Dmitrii Manuilskii

Manuil’skii, Dmitrii Zakharovich

 

Born Sept. 21 (Oct. 3), 1883, in the village of Sviatets, now Manuil’skoe, Khmel’nitskii Oblast; died Feb. 22, 1959, in Kiev. Soviet statesman and party figure; member of the Academy of Sciences of the Ukrainian SSR from 1945. Member of the Communist Party from 1903. Son of a peasant.

Manuil’skii began to study at the University of St. Petersburg in 1903. He graduated from the Sorbonne in France in 1911. In 1905 he was a member of a collegium of agitators under the St. Petersburg committee of the RSDLP. In 1906 he was one of the organizers of the Kronstadt, and later of the Sveaborg, armed uprisings. He was arrested and sentenced to exile but fled from prison to Kiev, where he joined the committee of the RSDLP. From 1907 to 1912 he lived in emigration in France and was an Otzovist member of the Vpered group. From 1912 to 1913 he carried on party work in St. Petersburg and Moscow and then emigrated once again to France. In May 1917 he returned to Russia and was a member of the Mezhraiontsy (Interfaction) Organization. At the Sixth Congress of the RSDLP (Bolshevik) he joined the party of the Bolsheviks. In October 1917 he was a member of the Petrograd Military Revolutionary Committee. During the Kerensky-Krasnov mutiny he was commissar of Krasnoe Selo. In December 1917, Manuil’skii became a member of the collegium of the People’s Commissariat of Food Supplies. In 1918 he became a member of the All-Ukrainian Revolutionary Committee and people’s commissar of land of the Ukrainian SSR.

In 1922 he began work in the Comintern; he became a member of the Presidium of the Executive Committee of the Comintern (ECC) in 1924. From 1928 to 1943 he was a secretary of the ECC and headed the delegation of the ACP (Bolshevik) to the ECC. At the Seventeenth and Eighteenth Party Congresses he delivered reports on the activities of the delegation of the ACP(B) in the ECC. From 1942 to 1944 he worked in the Central Committee of the ACP(B) and in the Chief Political Administration of the Workers’ and Peasants Red Army. In July 1944 he became vice-chairman of the Council of People’s Commissars of the Ukrainian SSR and people’s commissar of foreign affairs of the Ukrainian SSR. From 1946 to 1953, Manuil’skii served as vice-chairman of the Council of Ministers of the Ukrainian SSR. In 1945 he headed the delegation of the Ukrainian SSR to the international conference in San Francisco. In 1946 he headed such a delegation to the Paris Peace Conference. He took part in the work of the first four sessions of the General Assembly of the United Nations.
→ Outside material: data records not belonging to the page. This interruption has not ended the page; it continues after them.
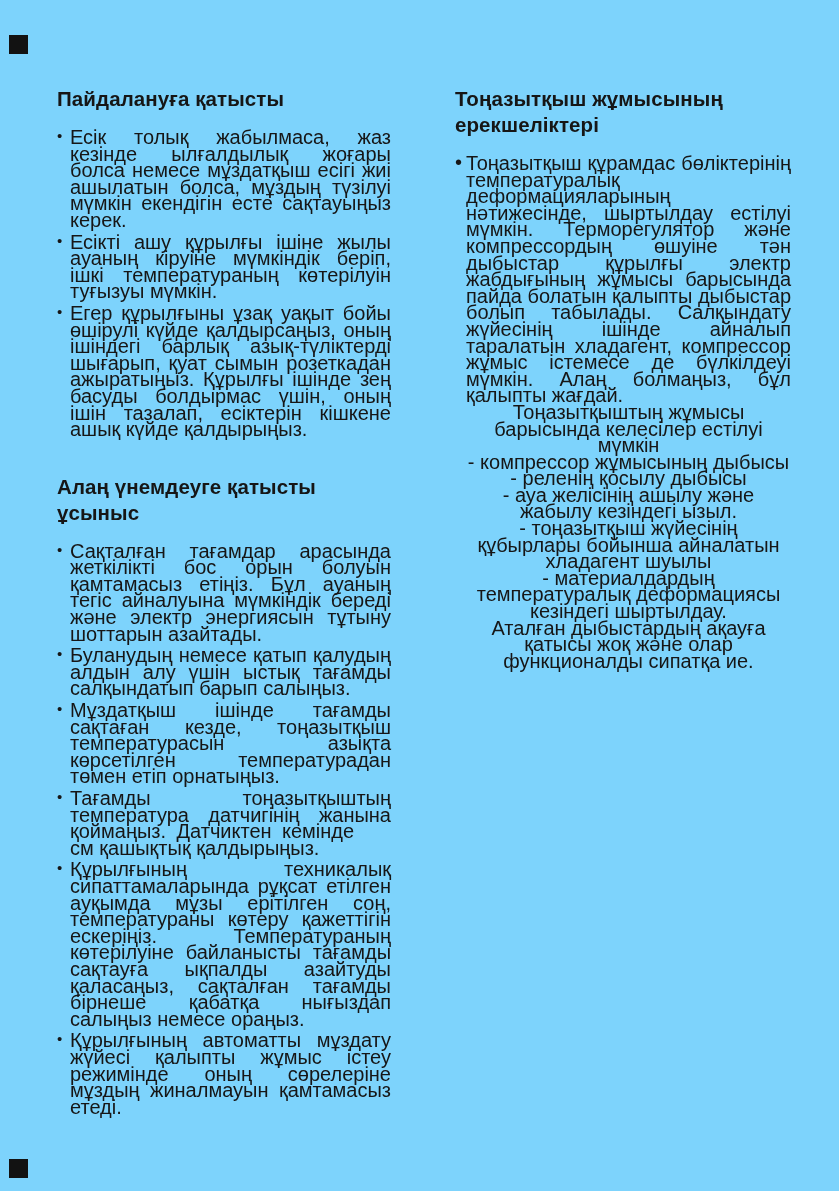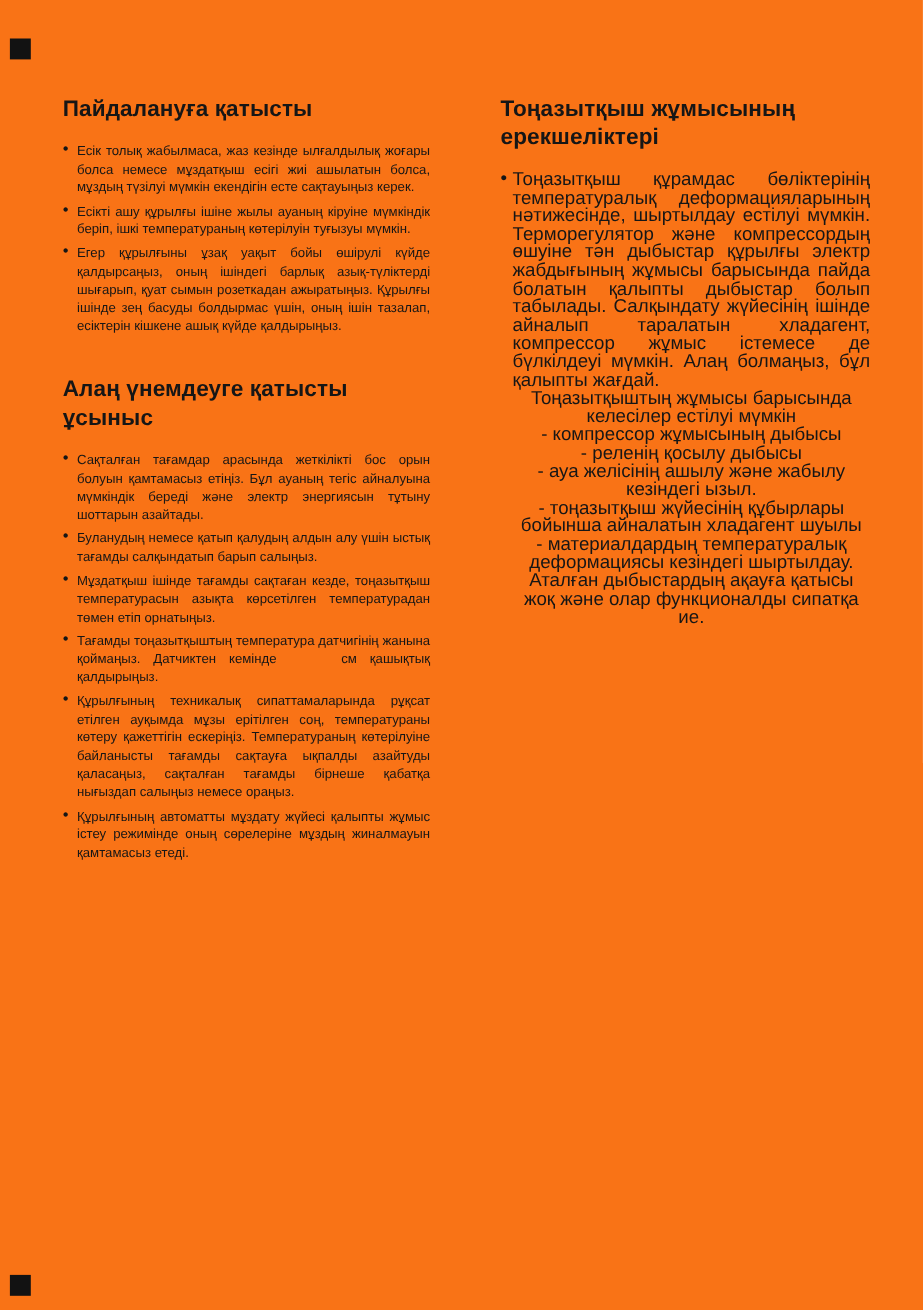--- a/index.html
+++ b/index.html
@@ -7,7 +7,7 @@
     position: relative;
     width: 839px;
     height: 1191px;
-    background: #f97316;
+    background: #7dd3fc;
     font-family: "Liberation Sans", sans-serif;
     color: #161616;
     overflow: hidden;

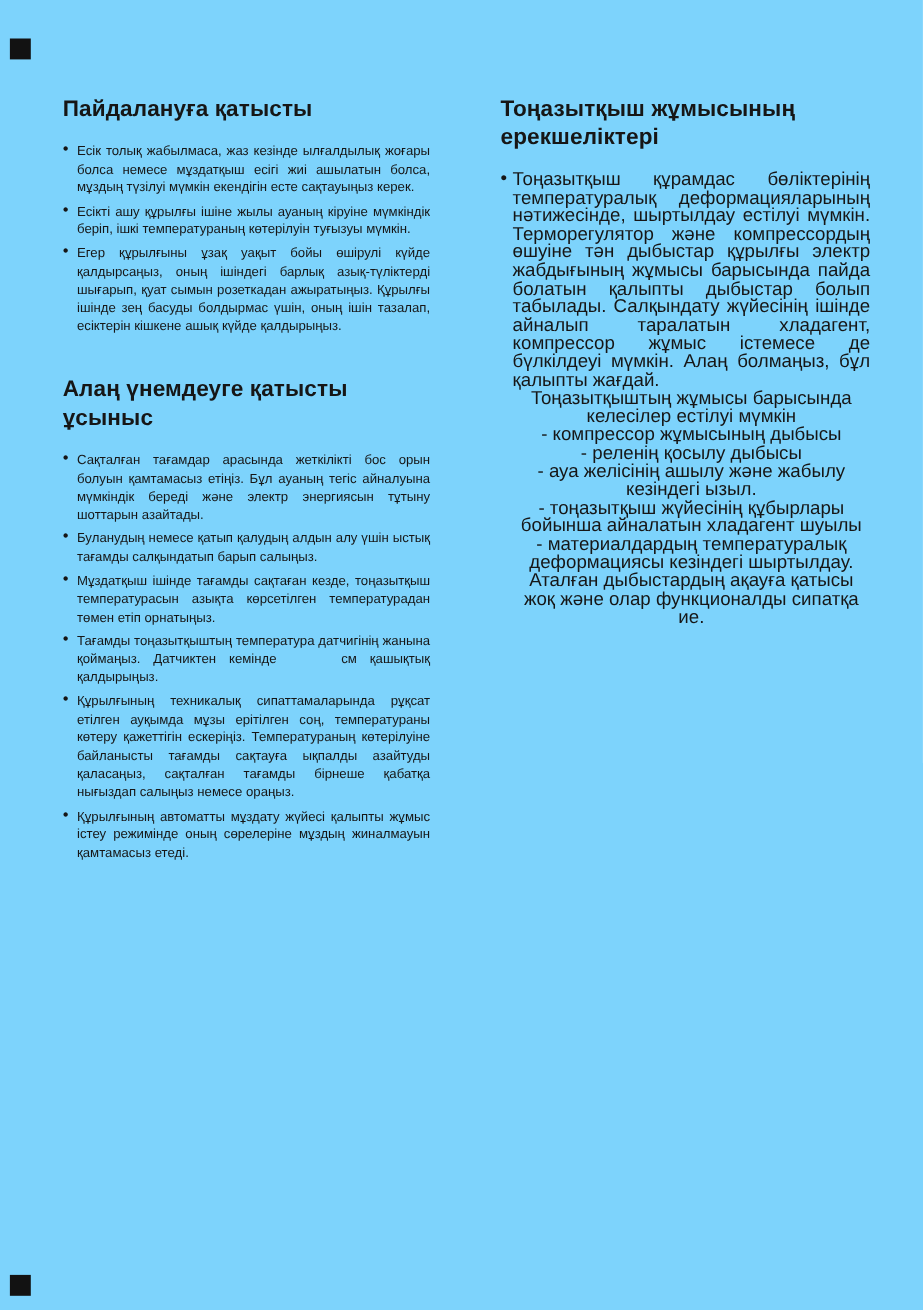--- a/index.html
+++ b/index.html
@@ -43,7 +43,7 @@
   ul.bullets > li {
     position: relative;
     padding-left: 13px;
-    font-size: 12px;
+    font-size: 20px;
     line-height: 16.6px;
     text-align: justify;
     margin-bottom: 5px;

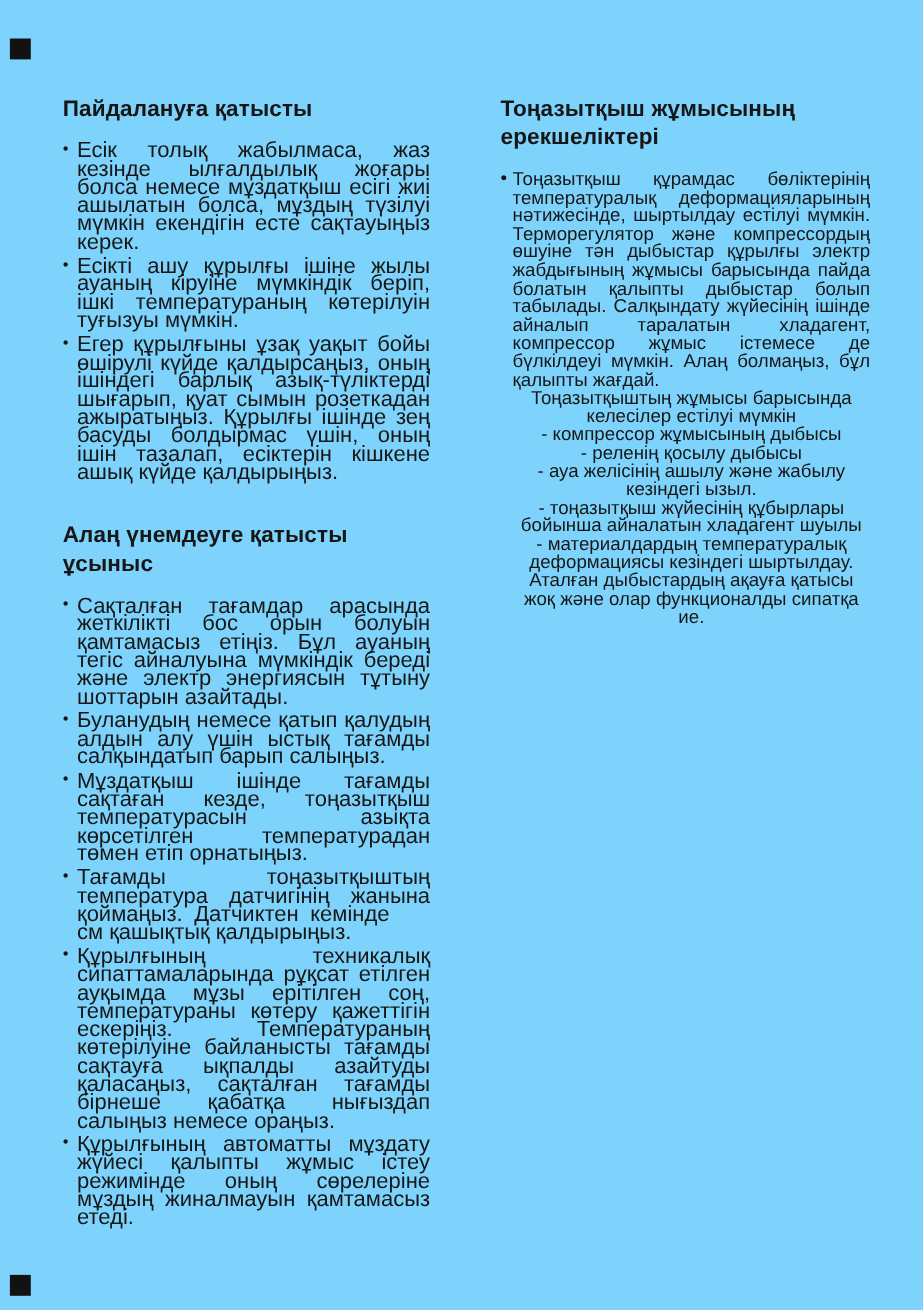--- a/index.html
+++ b/index.html
@@ -60,7 +60,7 @@
   .r-bullet {
     position: relative;
     padding-left: 11px;
-    font-size: 17px;
+    font-size: 20px;
     line-height: 16.6px;
   }
   .r-bullet::before {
Manuil’skii was a delegate to the Tenth through Nineteenth Congresses of the Party. At the Eleventh Congress he was elected a candidate member of the Central Committee; at the Twelfth through Eighteenth Congresses he was elected a member of the Central Committee of the ACP(B). He was a delegate to the Second through Seventh Congresses of the Comintern and a member of the ECC from the Third Congress in 1921. Manuil’-skii was a member of the Central Executive Committee of the USSR. He was a deputy to the Supreme Soviet at the second and third convocations. He was the author of many works on questions of the strategy and tactics of the international labor and communist movements. He also wrote reminiscences of V. I. Lenin. He retired with a special pension in 1953. He was awarded three Orders of Lenin, the Order of the Red Star, and various medals.

REFERENCE

Zav’ialov, B. M. D. Z Manuil’skyi. Kiev, 1967.